Abstract: The Developmental Testbed Center (DTC), in collaboration with the National Oceanic and Atmospheric Administration (NOAA) and the Unified Forecast System’s Verification and Validation Cross-Cutting Team (UFS-V&V), a three-day workshop to identify key verification and validation metrics for UFS applications.  The workshop was held remotely 22-24 February, 2021. Approximately 300 participants registered for this event from across the research and operational community.

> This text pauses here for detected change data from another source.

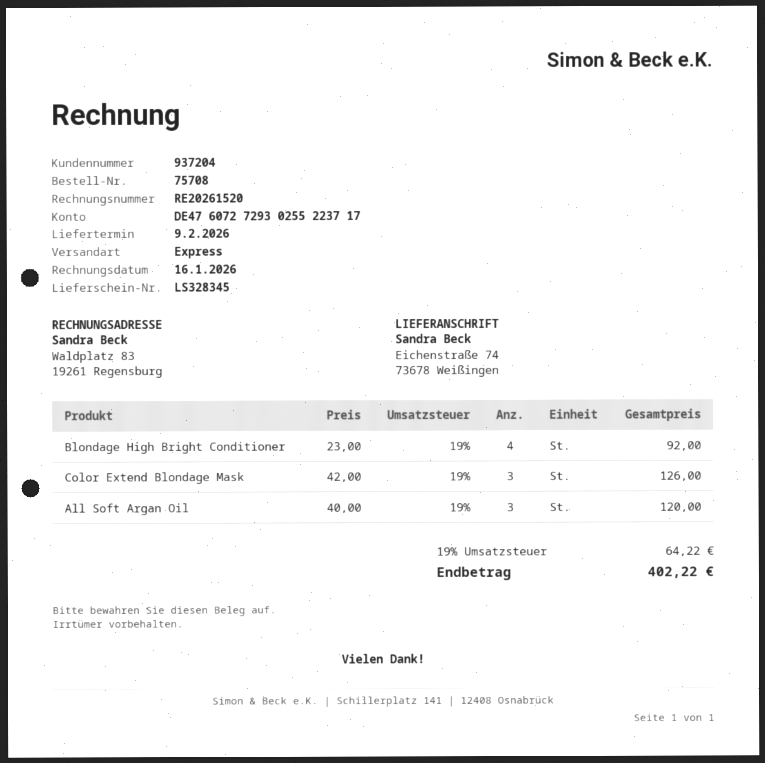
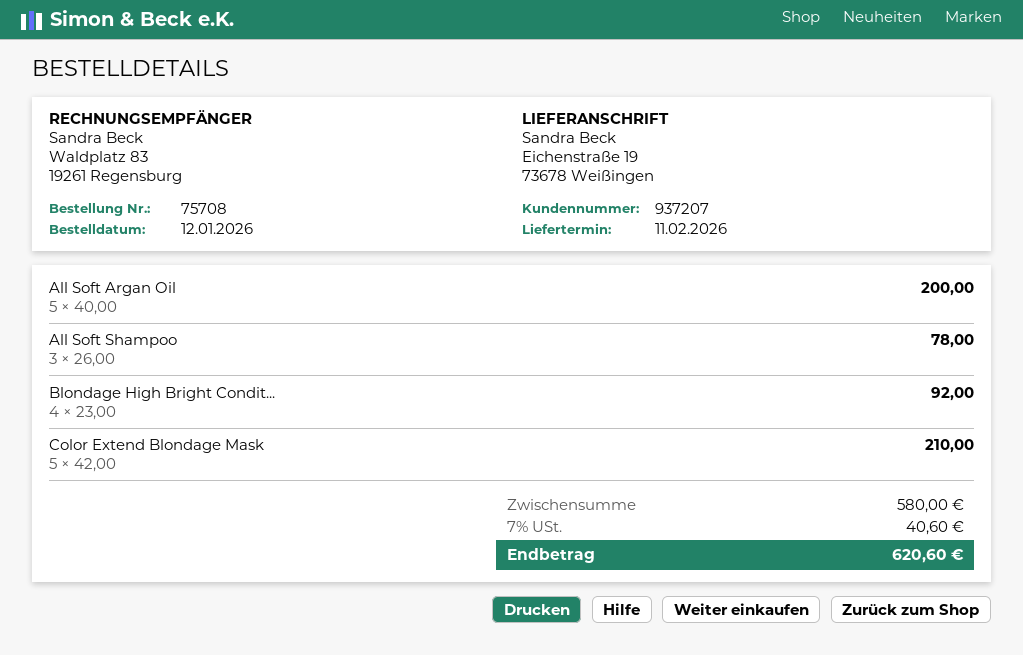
delivery date: 2026-02-09 -> 2026-02-11
customer number: 937204 -> 937207
ship to: Eichenstraße 74, 73678 Weißingen -> Eichenstraße 19, 73678 Weißingen
Color Extend Blondage Mask: 3 x 42.00 = 126.00 -> 5 x 42.00 = 210.00
All Soft Argan Oil: 3 x 40.00 = 120.00 -> 5 x 40.00 = 200.00
All Soft Shampoo: none -> 3 x 26.00 = 78.00
tax: 19% = 64.22 -> 7% = 40.60
total: 402.22 -> 620.60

The goal of this workshop was to identify and prioritize key metrics to apply during the evaluation of UFS research products and guiding their transition from research-to-operations (R2O).  Because all UFS evaluation decisions affect a diverse set of users, workshop organizers encouraged members from government, academic, and private-sector organizations to participate in the workshop. The organizing committee used the outcome of the 2018 DTC Community Unified Forecast System Test Plan and Metrics Workshop to form the foundation of the workshop and to prepare and disseminate a series of three pre-workshop surveys to interested parties. The results of the surveys were used to prepare the discussion points of the breakout groups to streamline the metrics prioritization process.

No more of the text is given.